Daily Tribune (Philippines)

Wolf at door

- OUT AND ABOUT NICK V. QUIJANO JR. Email: nevqjr@yahoo.com.ph

For us dummies, or politely laymen, inflation jargon and argot give us headaches.

But generally, inflation apparently agitates and upsets us.

In a recent Pulse Asia survey, 57 percent of Filipino adults confess their top worry is inflation, which has climbed to a level not seen since October 2018, at 6.1 percent in June.

We are justly nervous something isn’t right when prices shoot up across the economy, particular­ly prices of everyday necessitie­s.

Before anything else, rising prices associated with inflation is caused by either “demand-pull inflation” or “cost-push inflation.”

Both causes hark back to the fundamenta­l economic principles of supply and demand.

We’ll have to set aside “demand-pull inflation” since the pains we’re now enduring is plainly marked “cost-push inflation.”

“Cost-push inflation” is when supply of goods or services is limited in some way but demand remains the same, pushing up prices.

Usually, some sort of external events excite “cost-push inflation.” In our present

circumstan­ces, that external event seems to be high oil prices, which is largely blamed on the protracted war in Ukraine.

We all need precious oil. But the Ukraine war drasticall­y reduced worldwide oil supplies and pushed gas prices up since worldwide demand remained the same as oil supplies shrunk.

Oil prices in fact determine how soon we’ll have tolerable inflation again. The Budget department, for instance, calculates 2023’s inflation rates as hovering between 2.5 percent to 4.5 percent if the price of Dubai crude oil is around $80 to $100 per barrel.

Inflation is expected to go even lower in 2024 if Dubai crude oil prices go down further, between $70 to $90 per barrel.

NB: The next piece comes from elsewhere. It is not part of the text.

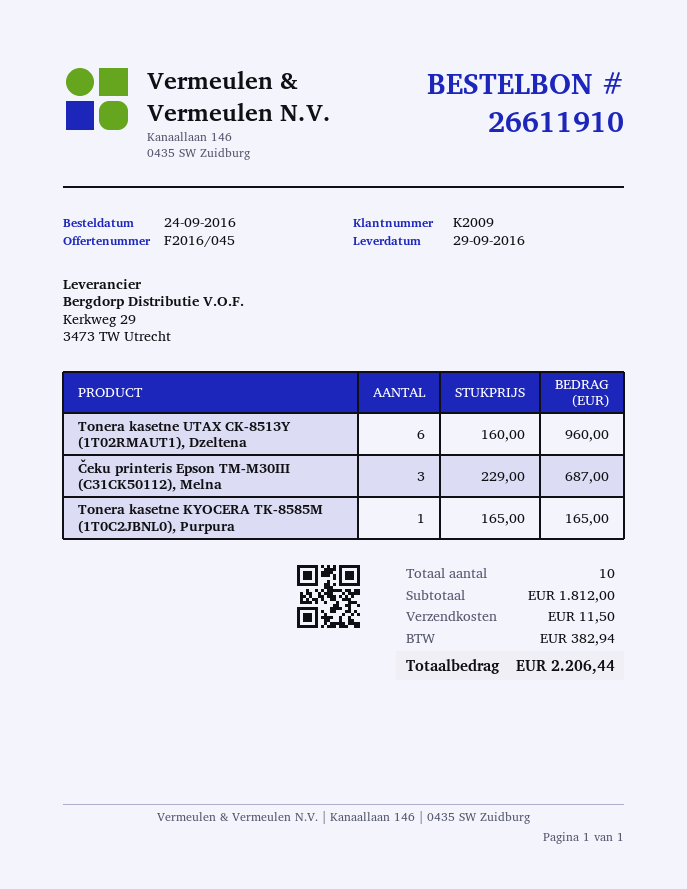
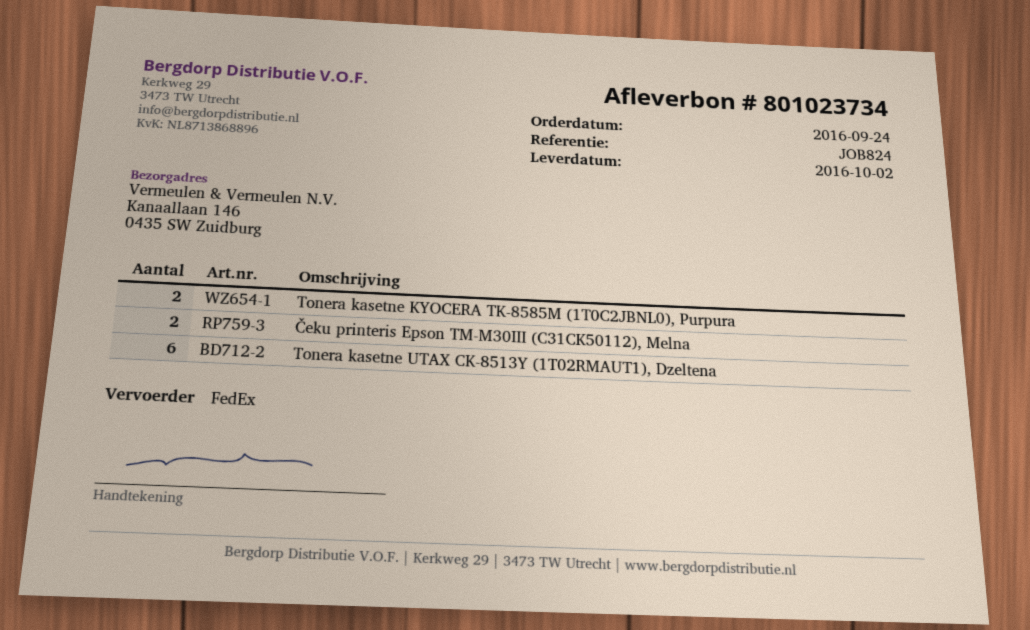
delivery date: 2016-09-29 -> 2016-10-02
Čeku printeris Epson TM-M30III (C31CK50112), Melna: 3 -> 2
Tonera kasetne KYOCERA TK-8585M (1T0C2JBNL0), Purpura: 1 -> 2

Anyway, so upset are we about inflation we want the new administra­tion to take steps to control inflation, and quickly, too.

No doubt quickening inflation is a political liability for Mr. Marcos Jr., who is widely expected to acknowledg­e the pressing problem in his first State of the Nation Address (SoNA) on Monday.

But while Mr. Marcos Jr. is likely to commiserat­e with Filipinos over rising prices, there remains little that he can do unilateral­ly to tame inflation in the short term.

This, even if it looks as if his officials are all over the place trying to bring prices down.

Still, even without many concrete policy levers to bring prices down, Mr. Marcos Jr. can use his presidenti­al pulpit to advocate policies which may eventually ease inflationa­ry pressures.

Mr. Marcos Jr. as president does have powers to advocate for sound inflation policies and herd industry and political leaders together to tackle inflation.

What those policies are, and whether those are sound enough to solve underlying issues or not, we should see after the SoNA.

But the political advice at the moment is for him to appear he’s doing something. People are just too upset and they want the President to solve their problems.

Anyway, the awkward fact is that taming inflation is the job of the Bangko Sentral ng Pilipinas (BSP). Only the BSP has weapons against inflation, with interest rates as its most potent weapon.

Last week, the BSP pulled off a big surprise with an unschedule­d largest one-time hike in interest rates.

Analysts say the BSP’s big surprise is largely due to a strong US dollar, which is pulling down the peso, now hovering around the 56 level, just a few centavos shy of its all-time low.

Indeed, the value of the US dollar is at its strongest in a generation, devaluing currencies around the world and unsettling the outlook of the global economy, including ours.

Meanwhile, the BSP admits hiking interest rates can slow down the economy, which, as one business journalist puts it, is “just coming up for air” after three years of drowning in pandemic muck.

But BSP — in its balancing act of taming inflation without hurting economic growth

— believes the country still has the stomach to go through higher interest rates.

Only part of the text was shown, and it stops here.